Now that your divorce is underway, you may feel ready to put yourself out there and begin dating again. Much of the dating literature prescribes not dating those who are currently separated, citing reasons such as their potential lack of readiness and unwillingness to commit before they spend ample time playing the field. Though each of these reasons, among others, may be valid, they speak to the other person’s best interests, not your own. And since ultimately you are responsible for and can only control your behavior, it is also wise to consider the impact that dating while separated can have on your divorce. Here are five issues to think about and the implications they can have on your divorce proceeding.

1. Pissing off your spouse. Yeah, you may not care what your spouse thinks but you should. Not everyone takes so kindly to watching his or her soon-to-be-ex move on, particularly if that person was not the one responsible for initiating the split. I have seen even the most amicable divorces turn ugly once a third party enters the mix. Tensions are already running high even when the decision to divorce is mutual. And where emotions are involved, rationality often takes a back seat. In my experience, an angry or jealous spouse is one that tends to be vindictive both in and out of the courtroom and not someone you want as your adversary. Depending on your situation, it may not be a bad idea to keep your love life under wraps or on hold for a while.

2. Dissipation. Not only may your spouse not take kindly to you wining and dining your dates or a new love interest, he or she may also not take kindly to paying for it either. Depending on the divorce laws in your state, the dissipation (reduction) of assets may have an effect on how the court distributes your marital property. Courts will consider the circumstances surrounding how assets are used, for what purpose, and whether that use can be deemed “wasteful.” It may then hold the conduct against the party that is responsible for the reduction. Expenditures made on extramarital affairs, frivolous shopping, excessive gambling, and the sale of property and assets for significantly less than fair market value are each a factor the court will examine when making equitable distribution awards.

3. Spousal support. Some states have laws in place prohibiting cohabitation with someone other than your spouse while receiving support from them even before your divorce is final. Cohabitation need not be full time for it to reduce the amount of your award. Be sure to check your state’s guidelines as to how many overnights you are allowed each month before you will be considered cohabitating, and how much of a reduction you may face.

4. Kids. If you decide to date, will your children be aware? Will they be introduced to the person you are dating, spend significant amounts of time with him or her, or be alone in his or her presence? Will your child see you and the person you are dating sleeping together in the same bed? These are each a question your spouse and potentially a court may ask to ensure the protection of the children’s best interests. And depending on your answers may have an effect on your custody or visitation arrangements. A court will not put your interests before your children’s no matter how significant the person you are dating is in your life and will evaluate each situation individually, taking into account the age of the children and their emotional state.

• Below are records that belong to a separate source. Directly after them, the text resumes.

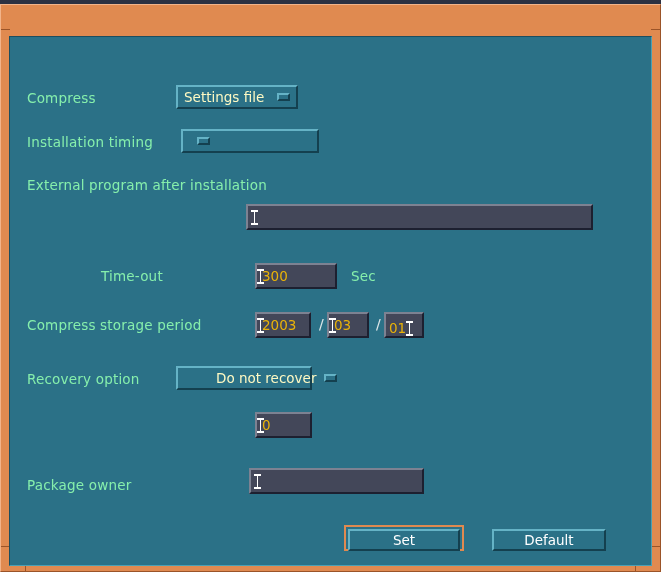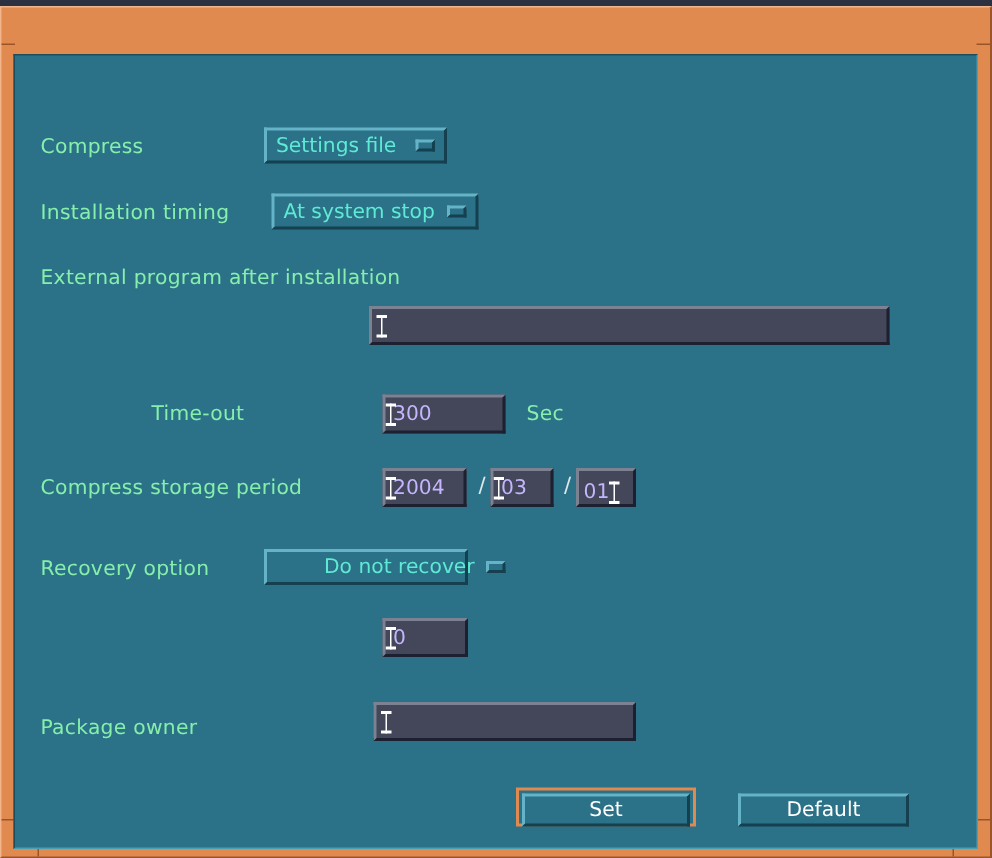--- a/index.html
+++ b/index.html
@@ -146,7 +146,7 @@
     height: 24px;
   }
   .optmenu .opt-label {
-    color: #5eead4;
+    color: #fef9c3;
     font-size: 13.5px;
     white-space: nowrap;
     flex: 1;

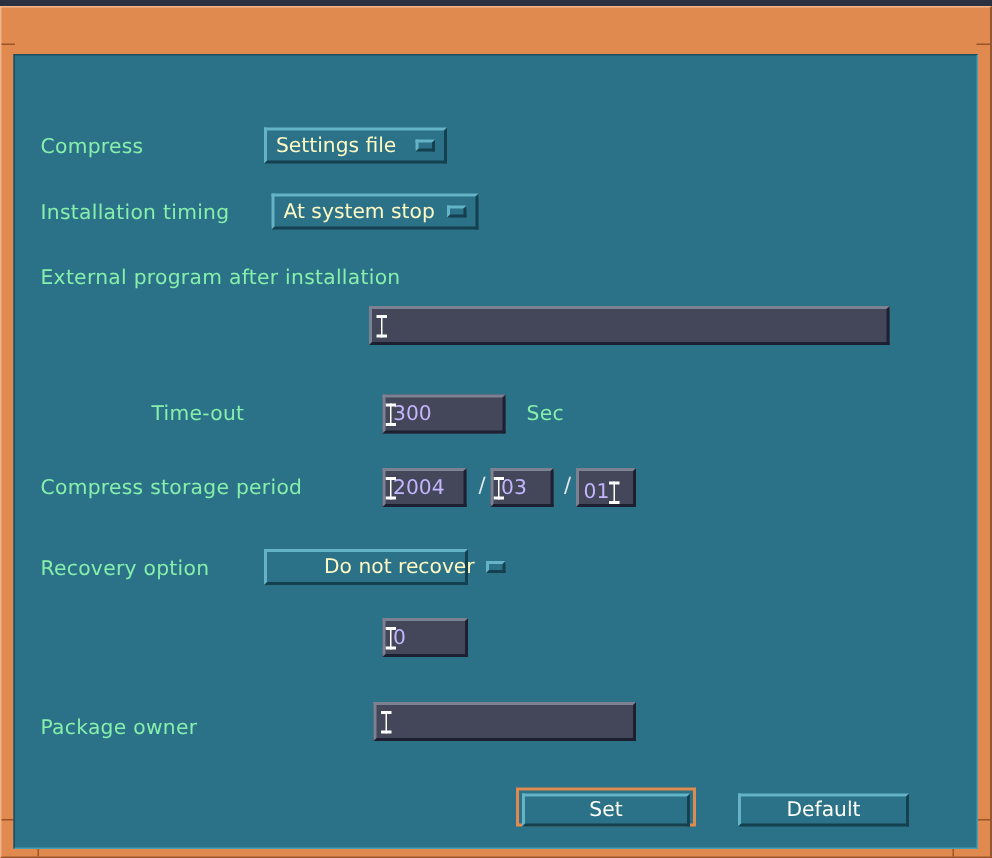--- a/index.html
+++ b/index.html
@@ -269,7 +269,6 @@
 
     <div class="lbl" style="left:17px; top:97px;">Installation timing</div>
     <div class="optmenu" style="left:171px; top:92px; width:138px;">
-      <span class="opt-label">At system stop</span>
       <span class="opt-glyph"></span>
     </div>
 

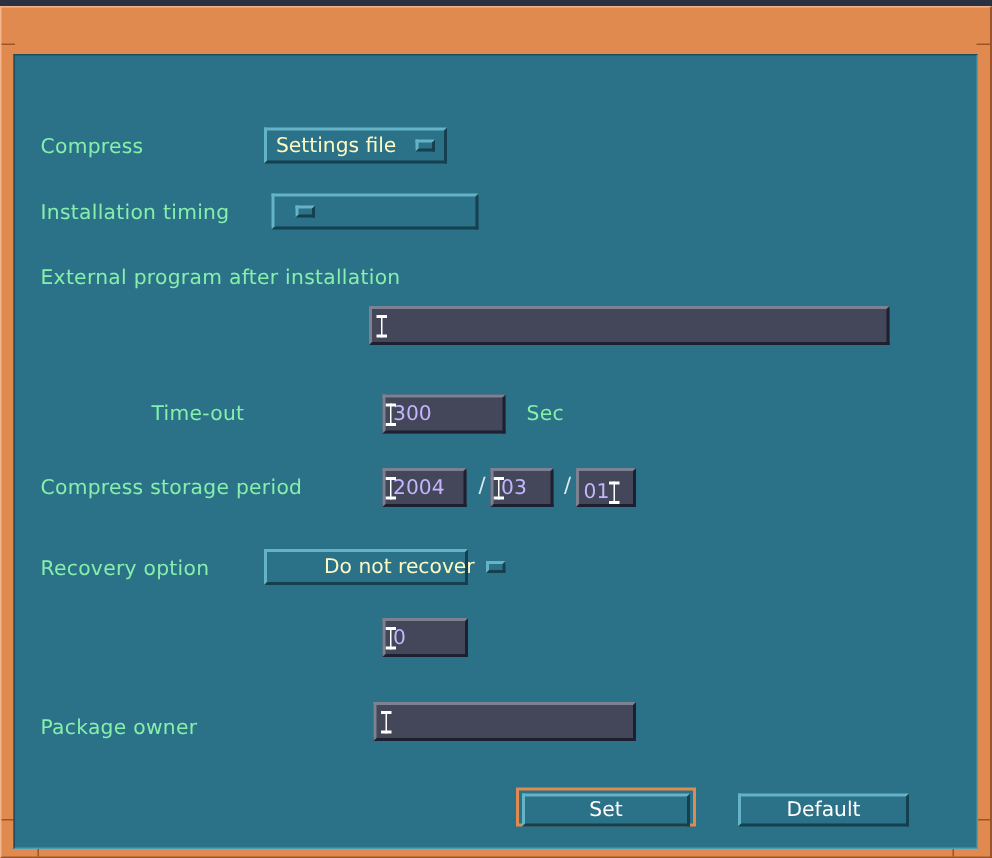--- a/index.html
+++ b/index.html
@@ -180,7 +180,7 @@
     overflow: hidden;
   }
   .field .fval {
-    color: #c4b5fd;
+    color: #eab308;
     font-size: 13.5px;
     white-space: nowrap;
     margin-left: 1px;

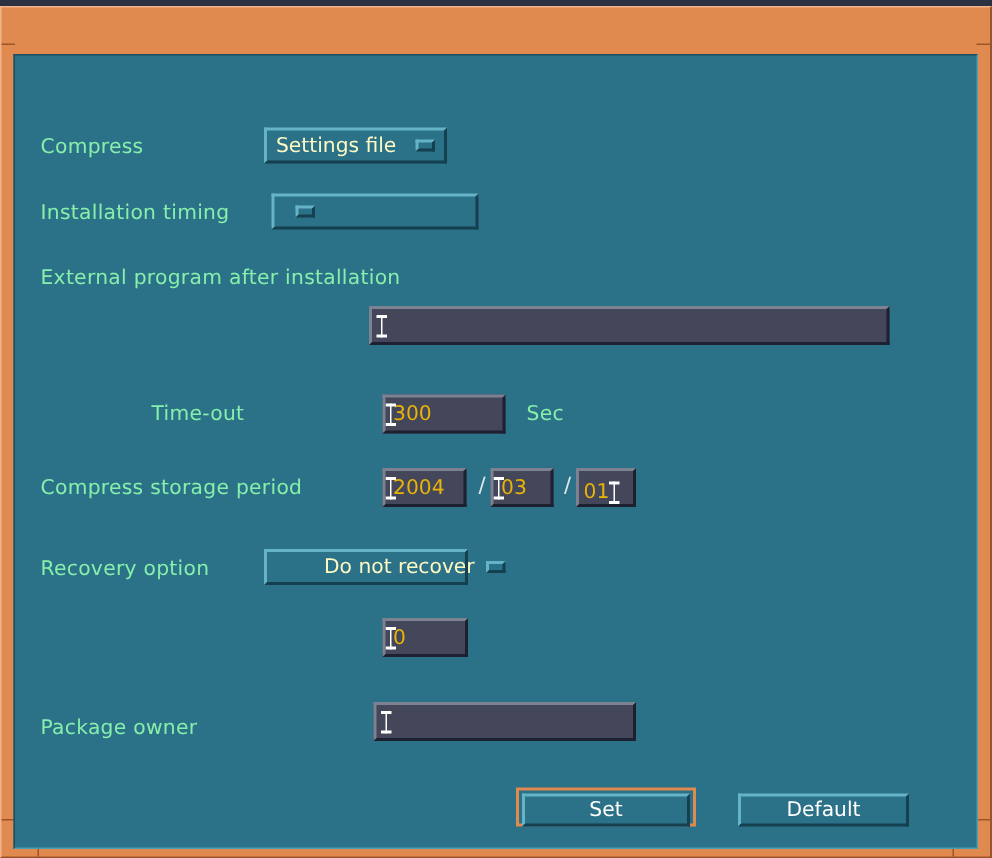--- a/index.html
+++ b/index.html
@@ -288,7 +288,7 @@
     <div class="lbl" style="left:17px; top:280px;">Compress storage period</div>
     <div class="field" style="left:245px; top:275px; width:56px;">
       <span class="caret tight"></span>
-      <span class="fval">2004</span>
+      <span class="fval">2003</span>
     </div>
     <div class="slash" style="left:309px; top:279px;">/</div>
     <div class="field" style="left:317px; top:275px; width:42px;">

5. Rose-colored glasses. After being in a bad marriage, it can feel euphoric to suddenly be on the receiving end of affection from a new love interest. If you do become involved in a more “serious” relationship during this time, be sure you don’t let that relationship cloud your judgment, using it as the reason why you need or want to rush through your divorce proceeding. Dissolving a marriage is complicated, and you must decide a lot before signing on the dotted line. There are no guarantees when seeking a post-judgment award, and the process can be time-consuming and aggravating, not to mention expensive. You have a lot at stake. So act like it.